Les Illusions perdues[6]

            « Nous avions longtemps rêvé des soleils des Indépendances. Lorsque ceux-ci se sont levés, nous avons fermé les yeux tant la lumière nous éblouissait. En les rouvrant, nous avons vu des États ressemblant à des ombres mouvantes gouvernées par des ogres dont l’appétit croissait au rythme de nos angoisses…[7] », cette phrase d’Alain Mabanckou suffit à retranscrire le sentiment de désillusion expliqué notamment dans l’article de Jean-Claude Kangomba sur l’indépendance du Congo (RDC), intitulé « Mémoire de la violence et impasse congolaise ». L’auteur y dresse notamment le tableau du triple septennat de l’ère Mobutu et de l’africanisation factice de la culture par le régime, qui change le nom du pays, de la monnaie, et prône l’abacost[8] : « En habile politicien qu’il est, Mobutu lance le « recours à l’authenticité », invitant les Zaïrois à retrouver leurs valeurs traditionnelles, non sans arrière-pensées évidentes (…), dans un  désir aussi bien d’émancipation vis-à-vis de la tutelle [du colonisateur] que de récupération de sa position dominante au profit du nouveau pouvoir en place. Ce pouvoir se voulait d’emblée aussi fort et aussi respecté que le pouvoir colonial[9] ». La « caporalisation musclée des systèmes politiques[10] » et d’autres dictateurs sont également épinglés au fil des pages de l’ouvrage tels Idi Amin Dada ou Jean-Bedel Bokassa. Dans une perspective plus contemporaine, Abdou Latif Coulibaly étudie quant à lui le phénomène de la corruption et analyse ce qu’il nomme, à la suite de Justin Mbaya Kankwenda, les « prédatocraties », c’est-à-dire le système de prédation fondé, selon ses termes, sur l’ « extorsion de valeurs matérielles, le pillage de ressources financières, naturelles, matérielles et humaines » et sur une « mise au pas des populations sur le plan politique, social, économique et culturel[11] » ; un système institutionnalisé sur lequel reposent depuis leur accession à la souveraineté, un certain nombre d’États africains.

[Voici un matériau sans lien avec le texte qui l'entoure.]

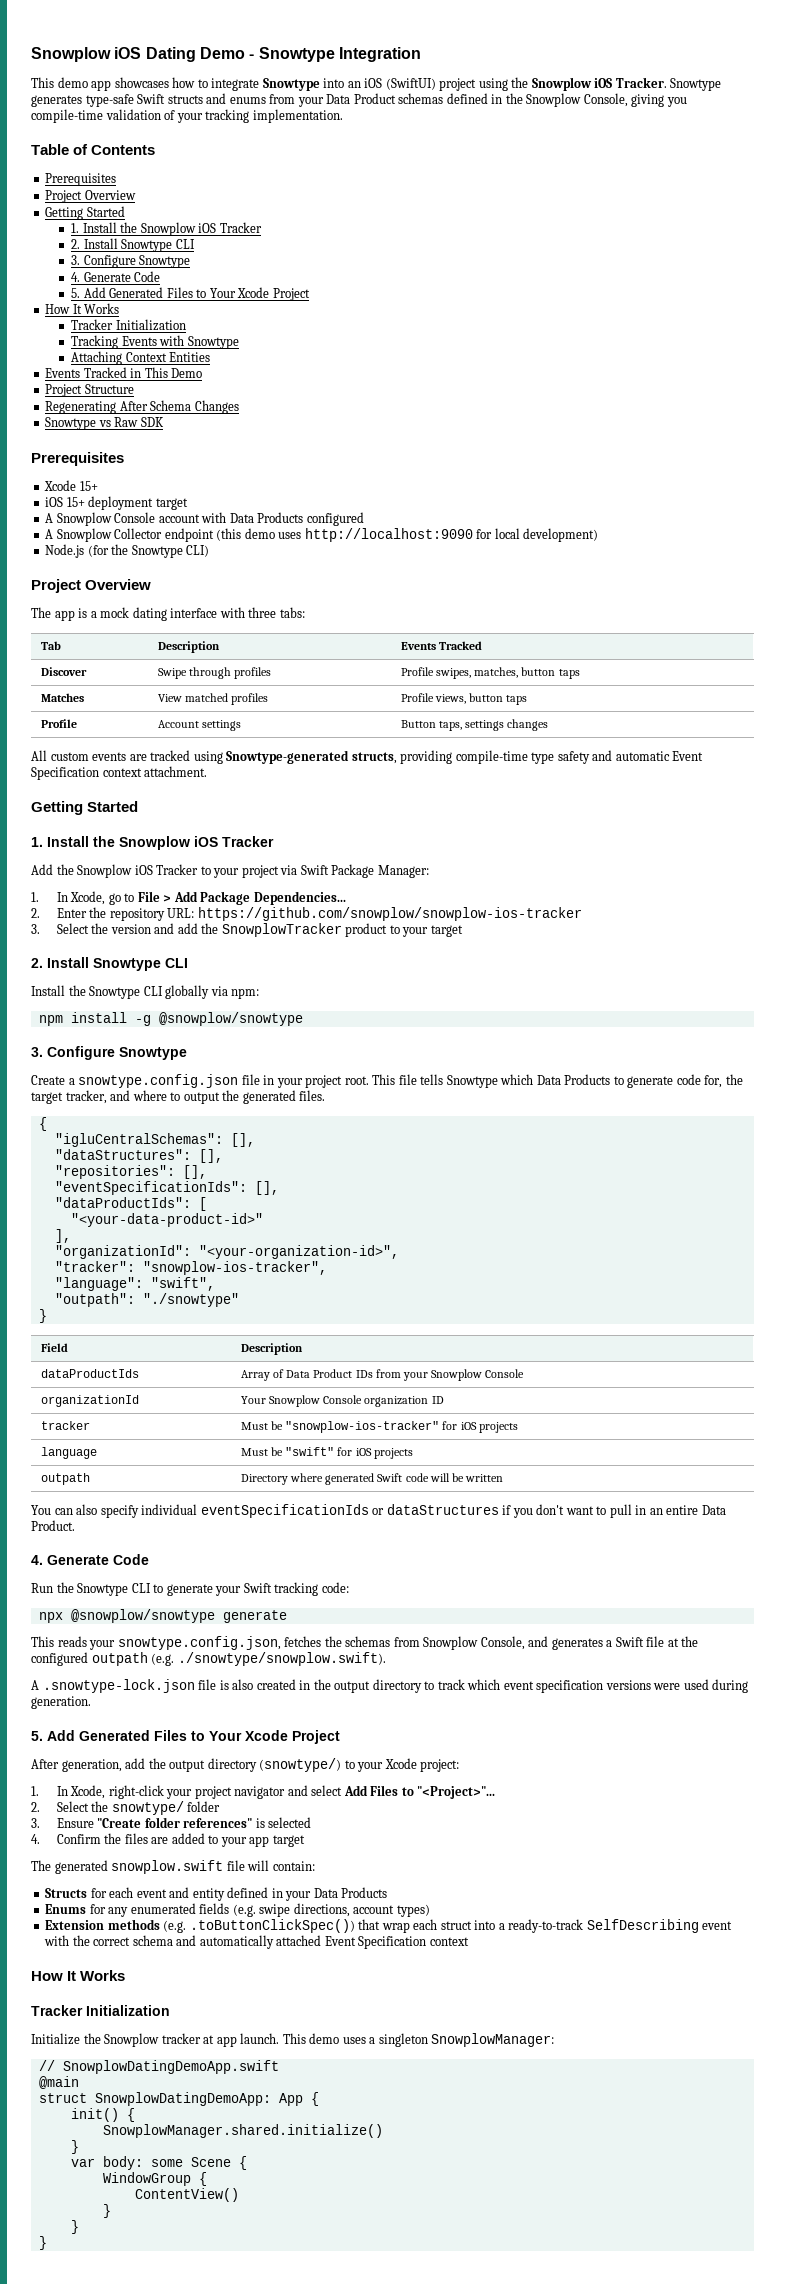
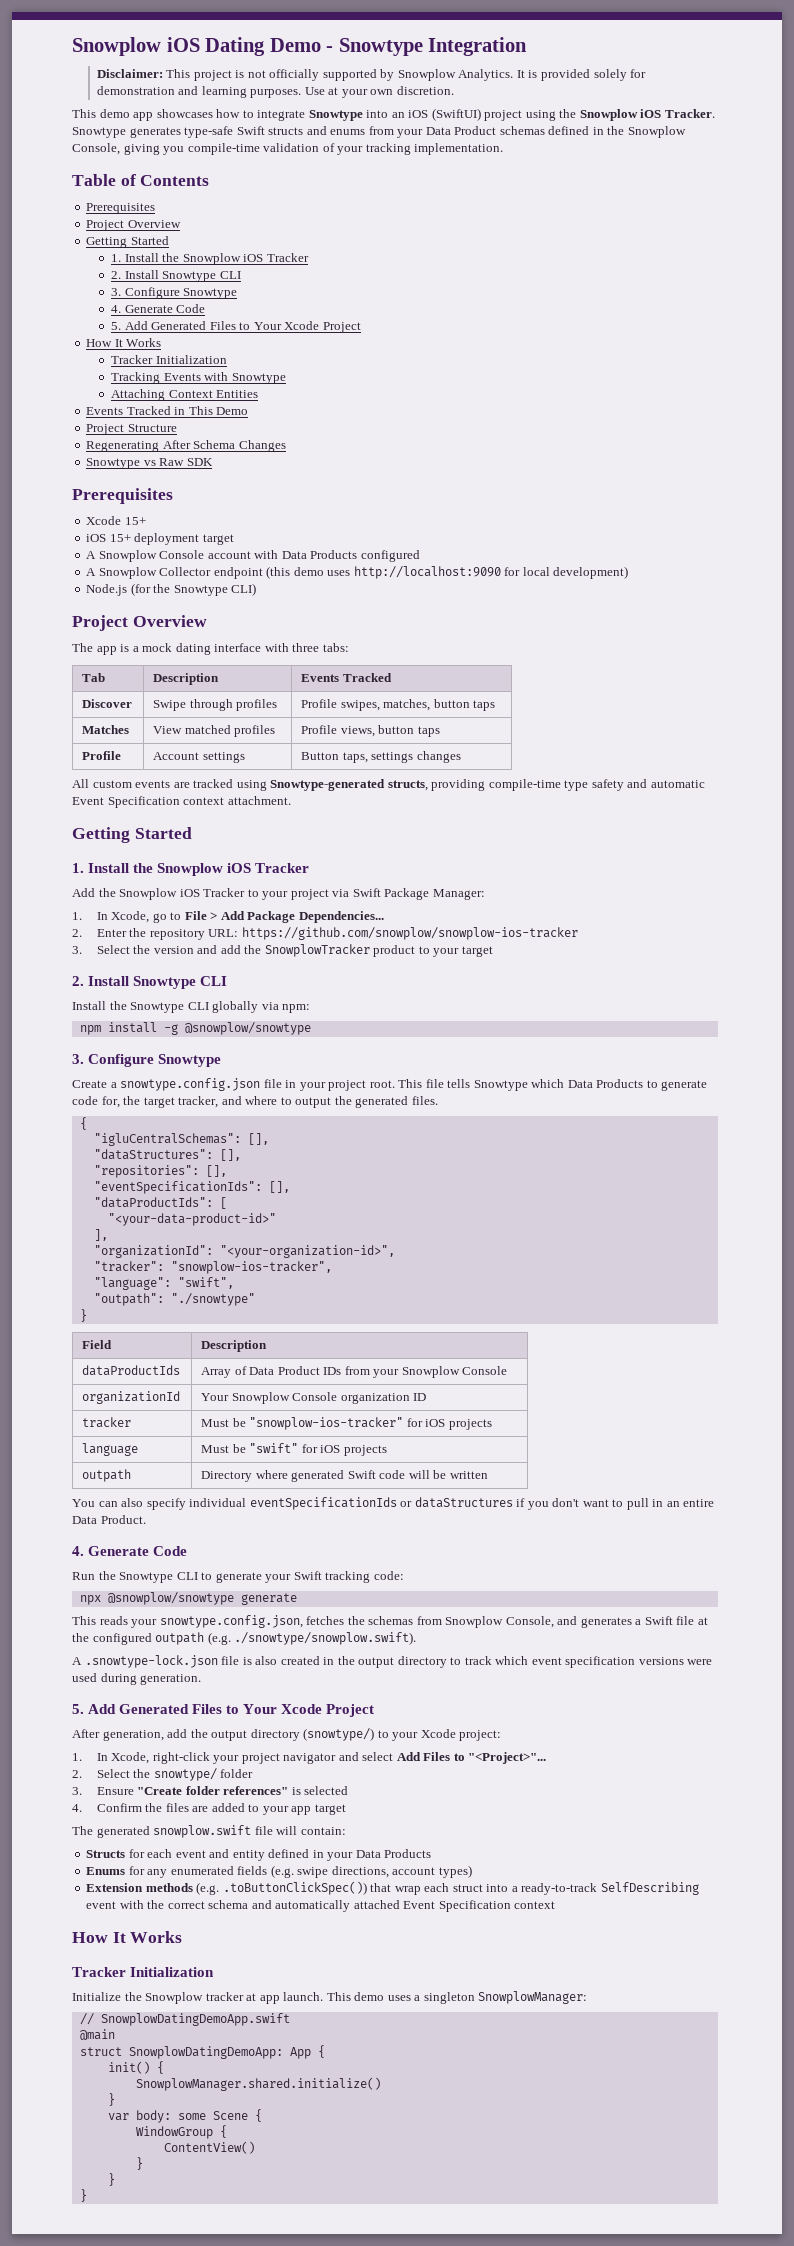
+ Disclaimer: This project is not officially supported by Snowplow Analytics. It is provided solely for demonstration and learning purposes. Use at your own discretion.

         Par ailleurs, les auteurs rappellent aussi l’ « extraversion » économique de nombreux pays africains qui fait que « les richesses agricoles et forestières, minières et pétrolières, sont partout exploitées et systématiquement exportées[12] », ce qui ne peut que creuser les écarts entre les pays du Nord et du Sud. Yash Tandon rapporte en effet dans son article « Le XXIe siècle sera un siècle de l’Afrique » que « vingt pays africains ont aujourd’hui un revenu par tête d’habitant inférieur à celui qui était le leur il y a vingt ans [et que d]eux tiers des Pays les moins avancés (PMA) se trouvent en Afrique[13] ». Tissant les liens entre économie et politique, certains auteurs ne manquent pas de s’insurger alors contre la « Françafrique », notamment Eugenio Nkongo Ondo qui explore les relations troubles, y compris très récentes, entre le gouvernement français et les hommes politiques africains, tels Ali Bongo au Gabon ou Faure Gnassingbé au Togo[14], ou encore Makhily Gassama qui fustige dans l’avant-propos « la Françafrique, avec ses réseaux de politiciens affairistes de part et d’autre des mers et des océans – la Françafrique qui n’est pas la France mais qui abuse de ses forces institutionnelles-, [et qui] se permet, pendant un demi-siècle, de gouverner politiquement, économiquement, voire militairement nos États avec la complicité de notre classe politique soumise et domptée[15]. »

Contre l’Afro-pessimisme

         Toutefois certains auteurs, à l’instar de Spero Stanislas Adotevi, refusent d’énumérer les plaies de l’Afrique, « je laisse ce travail à ceux qui en font métier et qui ne manquent jamais une occasion de les égrener… ad nauseam[16] », écrit-il. F. Abiola Irele s’inscrit quant à lui en faux contre l’ « afro-pessimisme », « un mot [universitaire] à la mode apparu en France corrélé aux travaux de Jean-François Bayart », à relier au « point de vue irrémédiablement sombre sur l’Afrique, à présent perçue comme un continent sans avenir, écartelé (…) par les démons inséparables de l’instabilité politique et du dénouement économique », développé à l’heure actuelle, selon l’auteur, par un bon nombre d’intellectuels et chercheurs, notamment occidentaux.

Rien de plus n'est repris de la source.